#### Task to complete:
Find the line with "Coralie: 1 x" and the line with "total: 35943.75 -> 36131.92" in the entries below; output exactly those two lines, every line between them, and no others.

#### Recorded information:
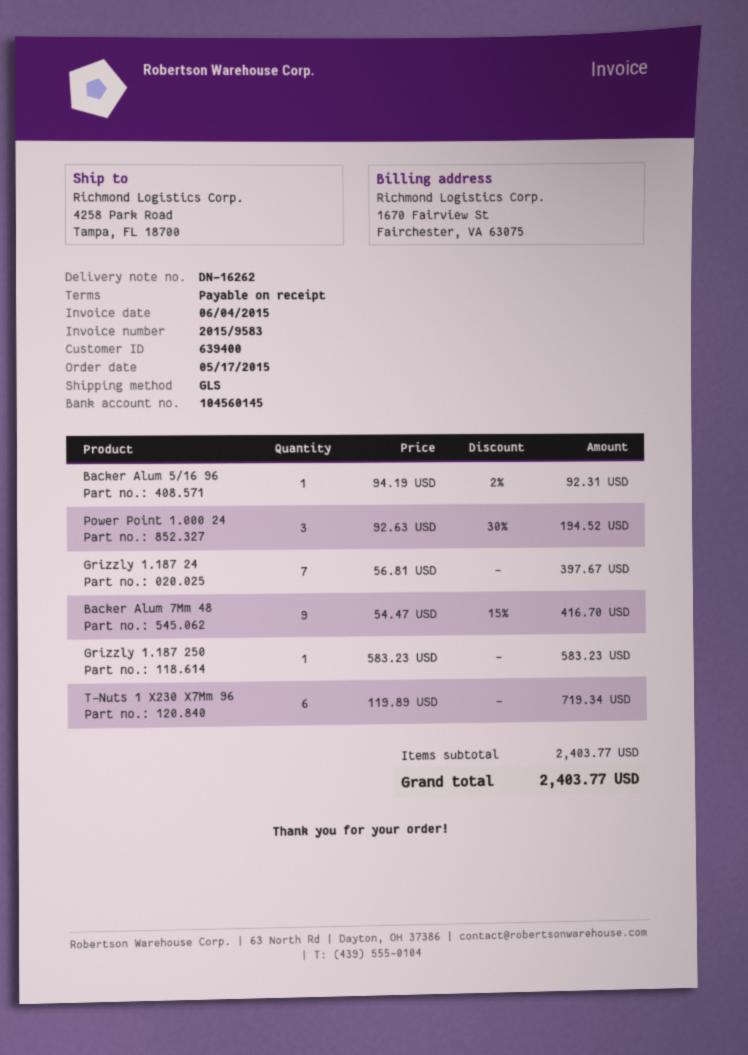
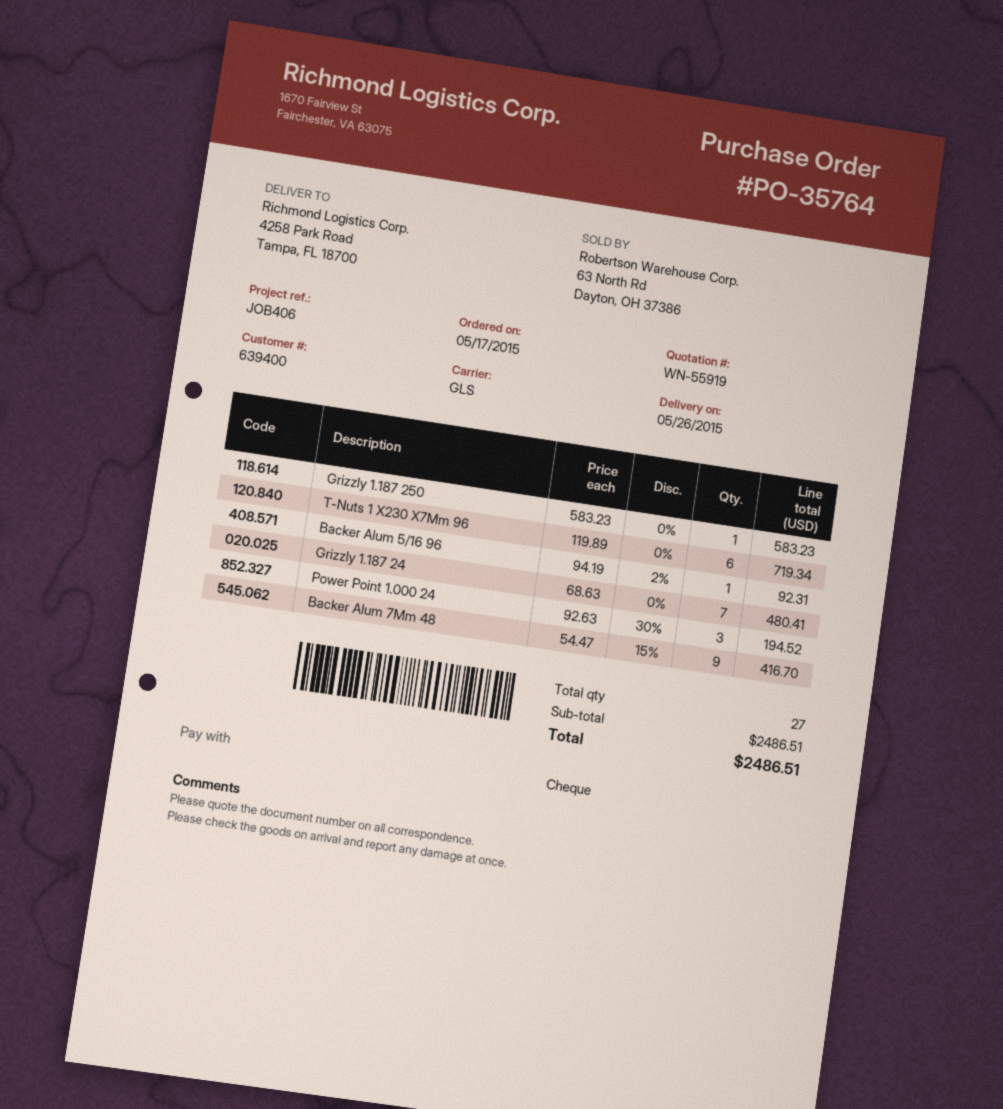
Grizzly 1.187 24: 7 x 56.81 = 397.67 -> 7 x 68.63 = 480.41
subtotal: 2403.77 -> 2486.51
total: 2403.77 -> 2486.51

==

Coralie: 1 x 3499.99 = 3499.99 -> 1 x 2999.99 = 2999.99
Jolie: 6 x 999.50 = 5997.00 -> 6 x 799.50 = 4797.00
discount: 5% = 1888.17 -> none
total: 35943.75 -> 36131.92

#### Your solution:
Coralie: 1 x 3499.99 = 3499.99 -> 1 x 2999.99 = 2999.99
Jolie: 6 x 999.50 = 5997.00 -> 6 x 799.50 = 4797.00
discount: 5% = 1888.17 -> none
total: 35943.75 -> 36131.92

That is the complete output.